Data for analysis.
——

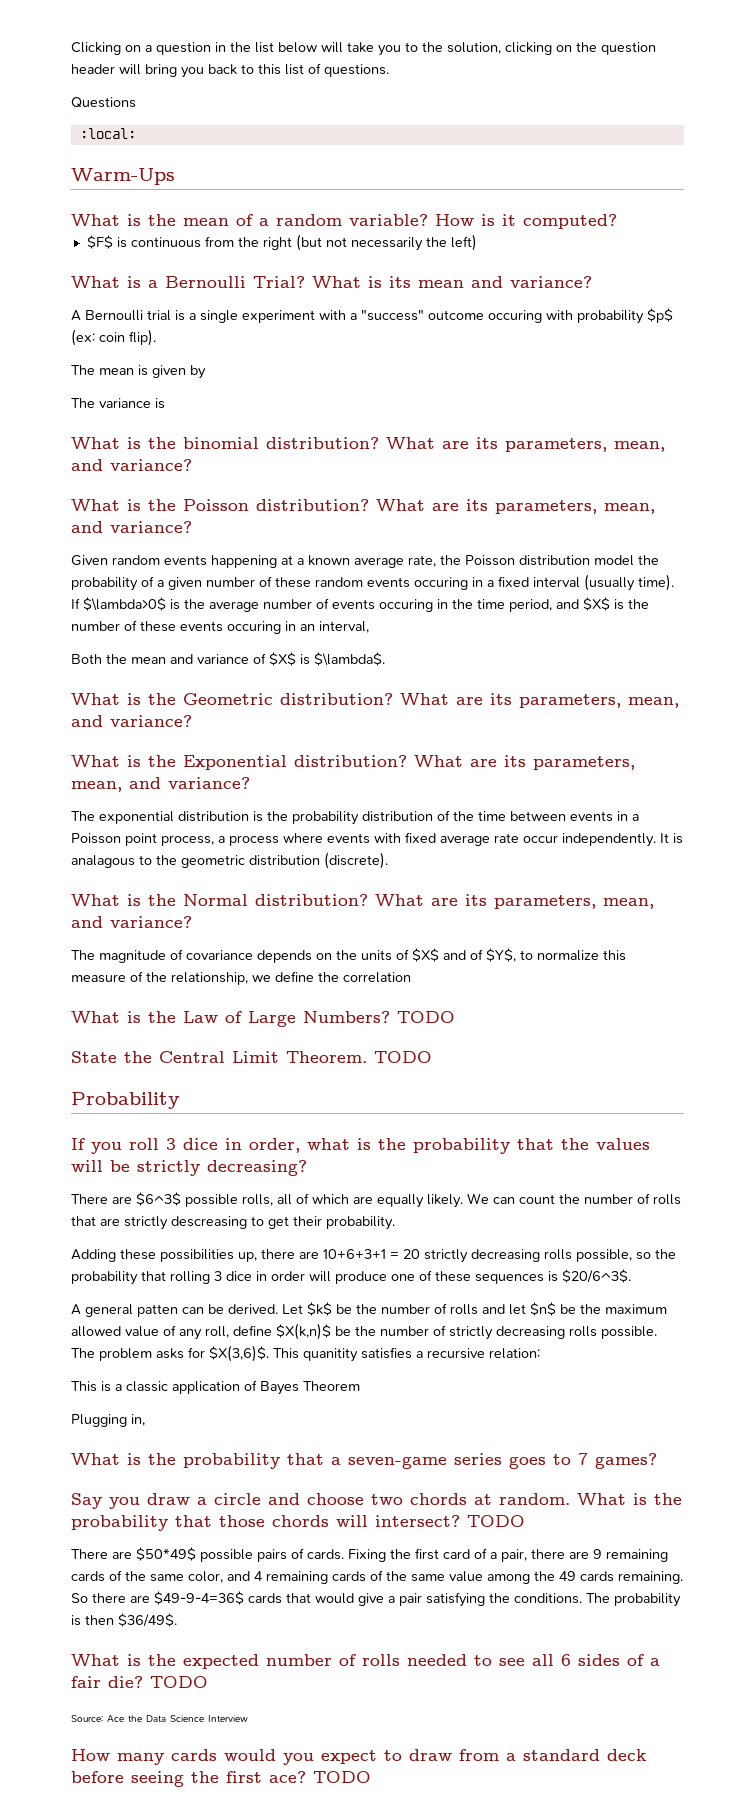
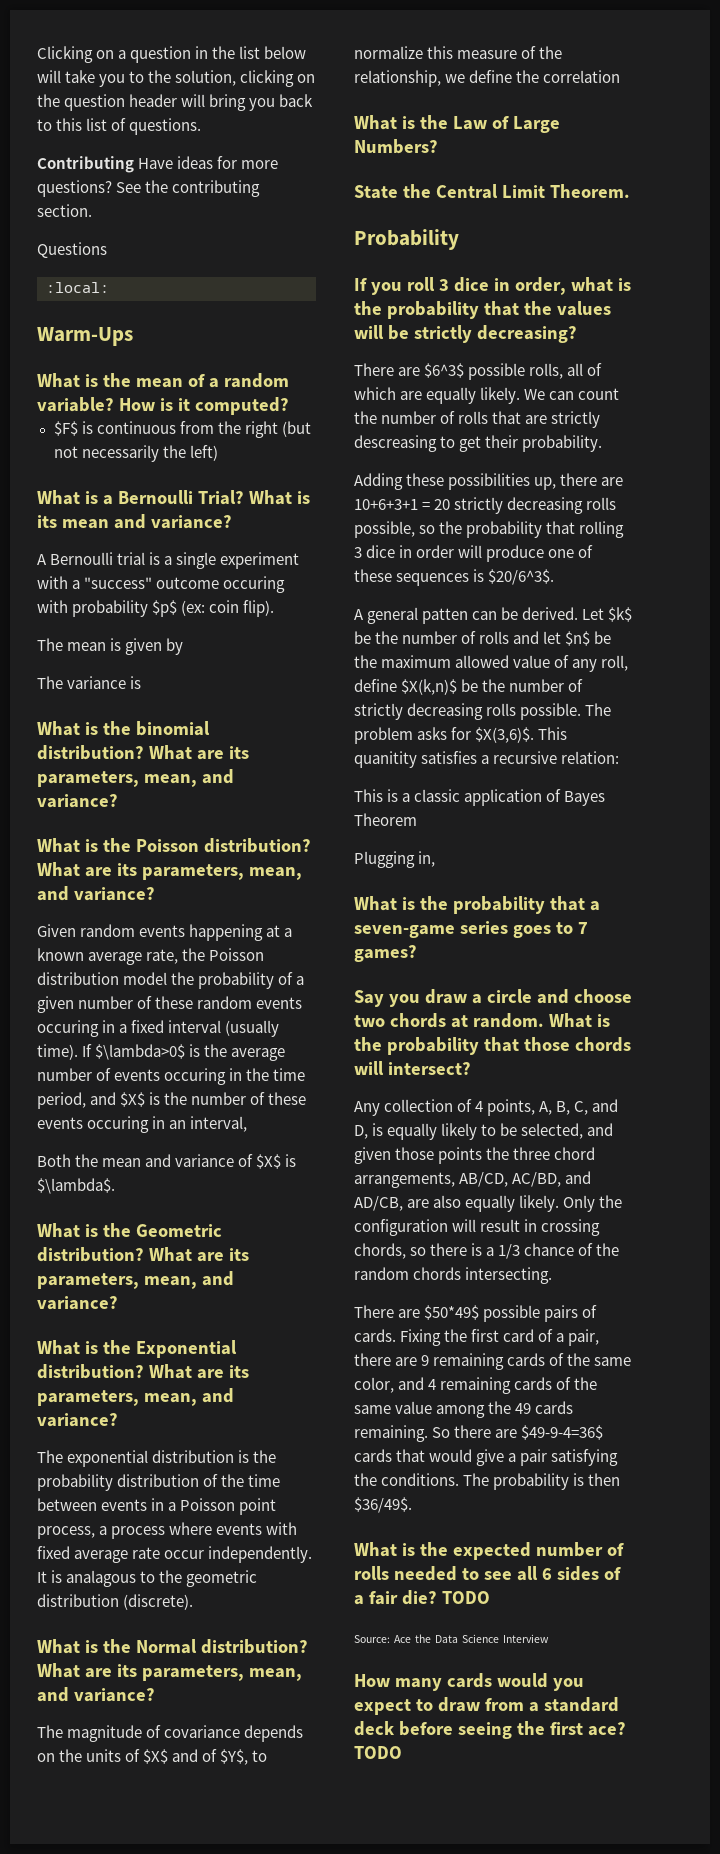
(389, 70) none -> [37,156,279,173] [37,180,261,197] [37,204,92,217] // Contributing Have ideas for more questions? See the contributing section.
[397,1011,455,1023] TODO -> (438, 146) none
[374,1051,432,1063] TODO -> (630, 191) none
[467,1515,525,1527] TODO -> [354,1099,619,1116] [354,1123,614,1140] [354,1147,596,1164] [354,1171,592,1188] [354,1195,623,1212] [354,1219,601,1236] [354,1243,620,1259] [354,1267,553,1284] // Any collection of 4 points, A, B, C, and D, is equally likely to be selected, and given those points the three chord arrangements, AB/CD, AC/BD, and AD/CB, are also equally likely. Only the configuration will result in crossing chords, so there is a 1/3 chance of the random chords intersecting.

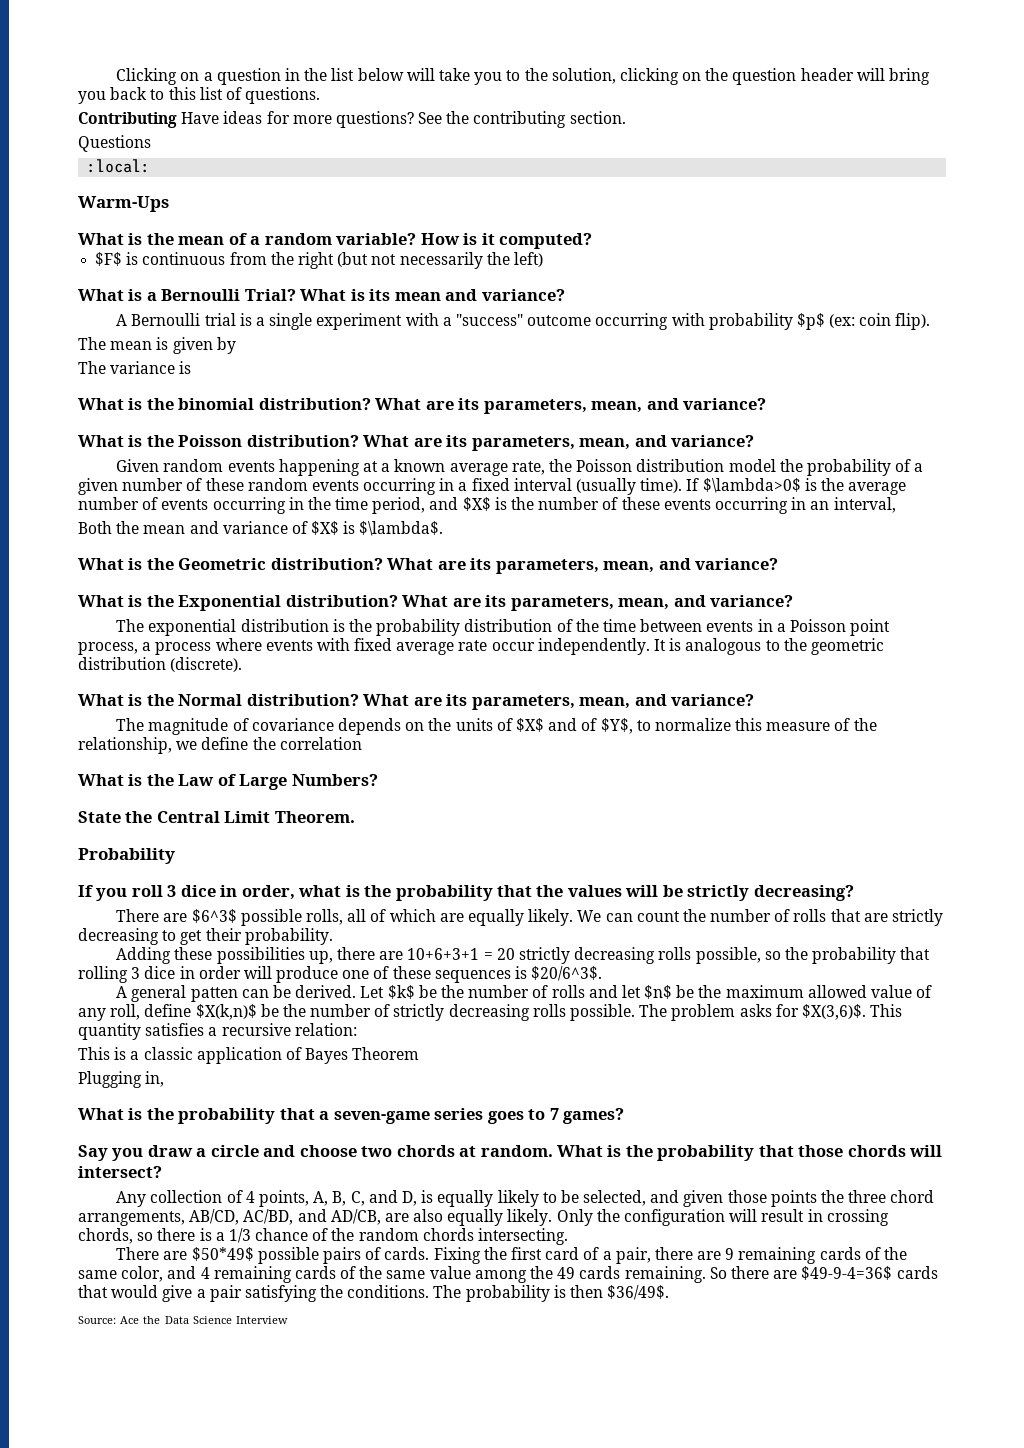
[223,576,286,593] occuring -> [595,313,669,330] occurring
[37,1020,99,1037] occuring -> [363,478,437,495] occurring
[164,1068,227,1085] occuring -> [212,497,286,514] occurring
[87,1116,150,1133] occuring -> [714,497,788,514] occurring
[66,1570,137,1587] analagous -> [685,638,762,655] analogous
[354,435,437,452] descreasing -> [78,928,159,945] decreasing
[354,751,417,768] quanitity -> [78,1023,141,1040] quantity
[354,1542,624,1560] [354,1566,621,1581] [354,1590,490,1605] // What is the expected number of rolls needed to see all 6 sides of a fair die? TODO -> (670, 1292) none
[354,1673,584,1691] [354,1697,619,1715] [354,1721,626,1739] [354,1746,402,1759] // How many cards would you expect to draw from a standard deck before seeing the first ace? TODO -> (288, 1320) none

——

What you are asked to do. Quote exactly the lines from the one that contains "[397,1011,455,1023] TODO -> (438, 146) none" through the end of the listing above, both ends included, leaving out the pictures.

Task output.
[397,1011,455,1023] TODO -> (438, 146) none
[374,1051,432,1063] TODO -> (630, 191) none
[467,1515,525,1527] TODO -> [354,1099,619,1116] [354,1123,614,1140] [354,1147,596,1164] [354,1171,592,1188] [354,1195,623,1212] [354,1219,601,1236] [354,1243,620,1259] [354,1267,553,1284] // Any collection of 4 points, A, B, C, and D, is equally likely to be selected, and given those points the three chord arrangements, AB/CD, AC/BD, and AD/CB, are also equally likely. Only the configuration will result in crossing chords, so there is a 1/3 chance of the random chords intersecting.

[223,576,286,593] occuring -> [595,313,669,330] occurring
[37,1020,99,1037] occuring -> [363,478,437,495] occurring
[164,1068,227,1085] occuring -> [212,497,286,514] occurring
[87,1116,150,1133] occuring -> [714,497,788,514] occurring
[66,1570,137,1587] analagous -> [685,638,762,655] analogous
[354,435,437,452] descreasing -> [78,928,159,945] decreasing
[354,751,417,768] quanitity -> [78,1023,141,1040] quantity
[354,1542,624,1560] [354,1566,621,1581] [354,1590,490,1605] // What is the expected number of rolls needed to see all 6 sides of a fair die? TODO -> (670, 1292) none
[354,1673,584,1691] [354,1697,619,1715] [354,1721,626,1739] [354,1746,402,1759] // How many cards would you expect to draw from a standard deck before seeing the first ace? TODO -> (288, 1320) none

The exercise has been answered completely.